Formato: Online Artículo Texto
Lenguaje:English
Publicado: Frontiers Media S.A. 2018
Materias:
Acceso en línea:https://www.ncbi.nlm.nih.gov/pmc/articles/PMC6209685/
https://www.ncbi.nlm.nih.gov/pubmed/30410488
http://dx.doi.org/10.3389/fimmu.2018.02438
Descripción
Sumario:Identifying a blood circulating cellular biomarker that can be used to assess severity of disease and predict the time to culture conversion (TCC) in patients with multidrug resistant tuberculosis (MDR-TB) would facilitate monitoring response to treatment and may be of value in the design of future drug trials. We report on the frequency of blood Ki67(+)HLA-DR(−) CD4+ T regulatory (Treg) cells in predicting microbiological outcome before initiating second-line treatment for MDR-TB. Fifty-one patients with MDR-TB were enrolled and followed over 18 months; a subset of patients was sputum culture (SC) negative at baseline (n = 9). SC positive patients were divided into two groups, based on median TCC: rapid responders (≤71 days TCC; n = 21) and slow responders (>71 days TCC; n = 21). Whole blood at baseline, months 2 and 6 was stimulated with M tuberculosis (Mtb) antigens and Treg cells were then identified as CD3(+)CD4(+)CD25(hi)FoxP3(+)CD127(−)CD69(−) and further delineated as Ki67(+)HLA-DR(−) Treg. The frequency of these cells was significantly enlarged at baseline in SC positive relative to SC negative and smear positive relative to smear negative patients and in those with lung cavitation.
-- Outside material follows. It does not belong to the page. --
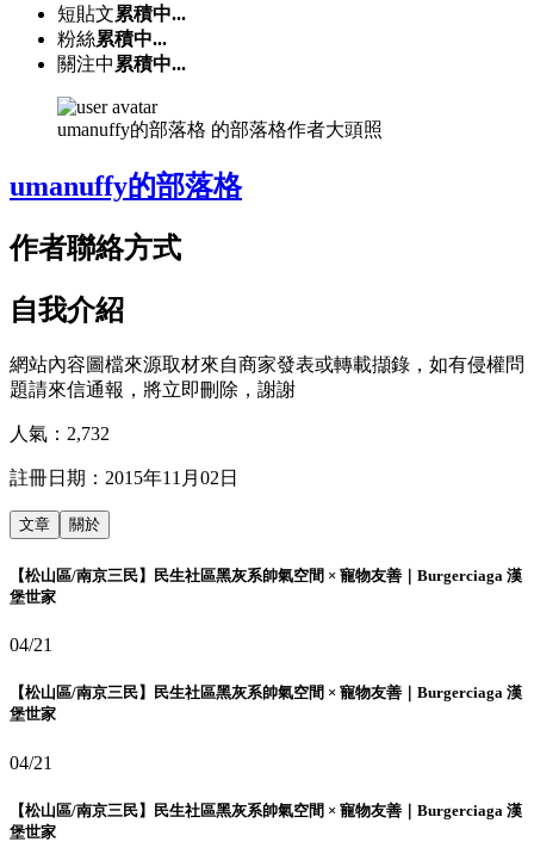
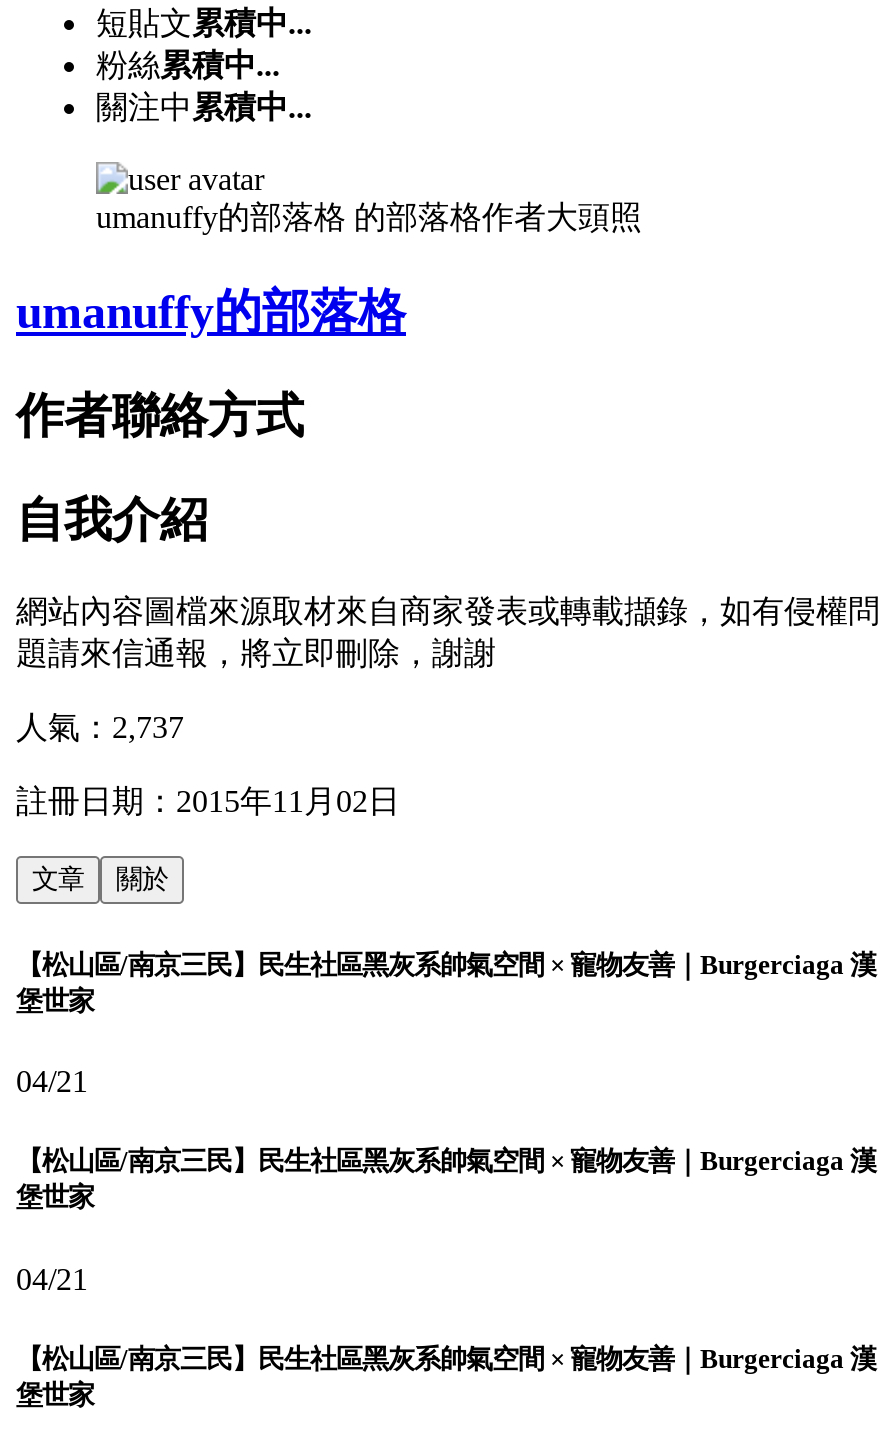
[10,423,110,444] 人氣：2,732 -> [16,710,184,744] 人氣：2,737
This difference was further supported by unsupervised hierarchical clustering showing a significant grouping at baseline of total and early differentiated memory Treg cells in slow responders. Conversely, there was a clustering of a lower proportion of Treg cells and activated IFNγ-expressing T cells at baseline in the rapid responders. Examining changes over time revealed a more gradual reduction of Treg cells in slow responders relative to rapid responders to treatment. Receiver operating curve analysis showed that baseline Mtb-stimulated Ki67(+)HLA-DR(−) Treg cells could predict the TCC of MDR-TB treatment response with 81.2% sensitivity and 85% specificity (AUC of 0.87, p < 0.0001), but this was not the case after 2 months of treatment. In conclusion, our data show that the frequency of a highly defined Mtb-stimulated blood Treg cell population at baseline can discriminate MDR-TB disease severity and predict time to culture clearance.